### What you need to do
Read the listing below. Then repeat it exactly.

### Input for this task
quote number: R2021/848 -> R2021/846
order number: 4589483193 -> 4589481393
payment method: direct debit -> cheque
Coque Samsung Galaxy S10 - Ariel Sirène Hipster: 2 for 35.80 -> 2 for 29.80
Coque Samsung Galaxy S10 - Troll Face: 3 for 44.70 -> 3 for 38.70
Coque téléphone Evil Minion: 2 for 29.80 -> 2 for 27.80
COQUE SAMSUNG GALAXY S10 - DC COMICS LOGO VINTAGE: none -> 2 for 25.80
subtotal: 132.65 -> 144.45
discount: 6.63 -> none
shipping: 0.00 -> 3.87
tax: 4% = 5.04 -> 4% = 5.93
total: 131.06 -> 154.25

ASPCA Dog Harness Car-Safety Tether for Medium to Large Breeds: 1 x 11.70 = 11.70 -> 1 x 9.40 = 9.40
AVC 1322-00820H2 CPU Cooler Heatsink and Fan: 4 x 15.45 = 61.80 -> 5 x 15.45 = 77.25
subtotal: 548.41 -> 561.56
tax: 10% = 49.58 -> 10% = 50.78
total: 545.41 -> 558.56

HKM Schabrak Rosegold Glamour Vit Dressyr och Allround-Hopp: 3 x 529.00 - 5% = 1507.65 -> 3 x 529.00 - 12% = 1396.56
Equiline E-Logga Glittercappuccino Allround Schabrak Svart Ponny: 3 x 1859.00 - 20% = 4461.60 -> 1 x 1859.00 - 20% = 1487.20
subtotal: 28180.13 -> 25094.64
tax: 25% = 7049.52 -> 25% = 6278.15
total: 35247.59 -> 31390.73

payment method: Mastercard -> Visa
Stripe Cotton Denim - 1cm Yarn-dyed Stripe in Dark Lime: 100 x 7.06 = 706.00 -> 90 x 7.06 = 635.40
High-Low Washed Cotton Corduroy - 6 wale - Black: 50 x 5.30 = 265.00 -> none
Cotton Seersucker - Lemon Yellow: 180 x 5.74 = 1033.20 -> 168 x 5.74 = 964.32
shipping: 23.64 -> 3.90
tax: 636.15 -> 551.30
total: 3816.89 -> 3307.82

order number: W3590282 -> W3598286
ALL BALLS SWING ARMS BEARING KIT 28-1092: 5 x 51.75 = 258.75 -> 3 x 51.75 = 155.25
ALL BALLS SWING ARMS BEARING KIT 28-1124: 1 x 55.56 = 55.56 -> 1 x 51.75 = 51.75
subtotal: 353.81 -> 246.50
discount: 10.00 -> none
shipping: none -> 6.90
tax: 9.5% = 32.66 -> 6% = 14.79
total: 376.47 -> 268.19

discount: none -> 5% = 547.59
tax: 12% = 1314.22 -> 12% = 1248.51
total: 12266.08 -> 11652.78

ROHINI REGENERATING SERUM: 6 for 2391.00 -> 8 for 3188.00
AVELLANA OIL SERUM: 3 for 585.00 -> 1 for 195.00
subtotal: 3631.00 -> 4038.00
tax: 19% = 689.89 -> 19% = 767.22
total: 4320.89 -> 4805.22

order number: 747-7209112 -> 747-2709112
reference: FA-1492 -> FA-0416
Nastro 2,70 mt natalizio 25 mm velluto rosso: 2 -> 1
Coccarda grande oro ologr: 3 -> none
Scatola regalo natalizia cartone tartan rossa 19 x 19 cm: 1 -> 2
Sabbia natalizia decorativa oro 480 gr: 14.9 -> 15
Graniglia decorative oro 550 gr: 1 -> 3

### Output for this exercise
quote number: R2021/848 -> R2021/846
order number: 4589483193 -> 4589481393
payment method: direct debit -> cheque
Coque Samsung Galaxy S10 - Ariel Sirène Hipster: 2 for 35.80 -> 2 for 29.80
Coque Samsung Galaxy S10 - Troll Face: 3 for 44.70 -> 3 for 38.70
Coque téléphone Evil Minion: 2 for 29.80 -> 2 for 27.80
COQUE SAMSUNG GALAXY S10 - DC COMICS LOGO VINTAGE: none -> 2 for 25.80
subtotal: 132.65 -> 144.45
discount: 6.63 -> none
shipping: 0.00 -> 3.87
tax: 4% = 5.04 -> 4% = 5.93
total: 131.06 -> 154.25

ASPCA Dog Harness Car-Safety Tether for Medium to Large Breeds: 1 x 11.70 = 11.70 -> 1 x 9.40 = 9.40
AVC 1322-00820H2 CPU Cooler Heatsink and Fan: 4 x 15.45 = 61.80 -> 5 x 15.45 = 77.25
subtotal: 548.41 -> 561.56
tax: 10% = 49.58 -> 10% = 50.78
total: 545.41 -> 558.56

HKM Schabrak Rosegold Glamour Vit Dressyr och Allround-Hopp: 3 x 529.00 - 5% = 1507.65 -> 3 x 529.00 - 12% = 1396.56
Equiline E-Logga Glittercappuccino Allround Schabrak Svart Ponny: 3 x 1859.00 - 20% = 4461.60 -> 1 x 1859.00 - 20% = 1487.20
subtotal: 28180.13 -> 25094.64
tax: 25% = 7049.52 -> 25% = 6278.15
total: 35247.59 -> 31390.73

payment method: Mastercard -> Visa
Stripe Cotton Denim - 1cm Yarn-dyed Stripe in Dark Lime: 100 x 7.06 = 706.00 -> 90 x 7.06 = 635.40
High-Low Washed Cotton Corduroy - 6 wale - Black: 50 x 5.30 = 265.00 -> none
Cotton Seersucker - Lemon Yellow: 180 x 5.74 = 1033.20 -> 168 x 5.74 = 964.32
shipping: 23.64 -> 3.90
tax: 636.15 -> 551.30
total: 3816.89 -> 3307.82

order number: W3590282 -> W3598286
ALL BALLS SWING ARMS BEARING KIT 28-1092: 5 x 51.75 = 258.75 -> 3 x 51.75 = 155.25
ALL BALLS SWING ARMS BEARING KIT 28-1124: 1 x 55.56 = 55.56 -> 1 x 51.75 = 51.75
subtotal: 353.81 -> 246.50
discount: 10.00 -> none
shipping: none -> 6.90
tax: 9.5% = 32.66 -> 6% = 14.79
total: 376.47 -> 268.19

discount: none -> 5% = 547.59
tax: 12% = 1314.22 -> 12% = 1248.51
total: 12266.08 -> 11652.78

ROHINI REGENERATING SERUM: 6 for 2391.00 -> 8 for 3188.00
AVELLANA OIL SERUM: 3 for 585.00 -> 1 for 195.00
subtotal: 3631.00 -> 4038.00
tax: 19% = 689.89 -> 19% = 767.22
total: 4320.89 -> 4805.22

order number: 747-7209112 -> 747-2709112
reference: FA-1492 -> FA-0416
Nastro 2,70 mt natalizio 25 mm velluto rosso: 2 -> 1
Coccarda grande oro ologr: 3 -> none
Scatola regalo natalizia cartone tartan rossa 19 x 19 cm: 1 -> 2
Sabbia natalizia decorativa oro 480 gr: 14.9 -> 15
Graniglia decorative oro 550 gr: 1 -> 3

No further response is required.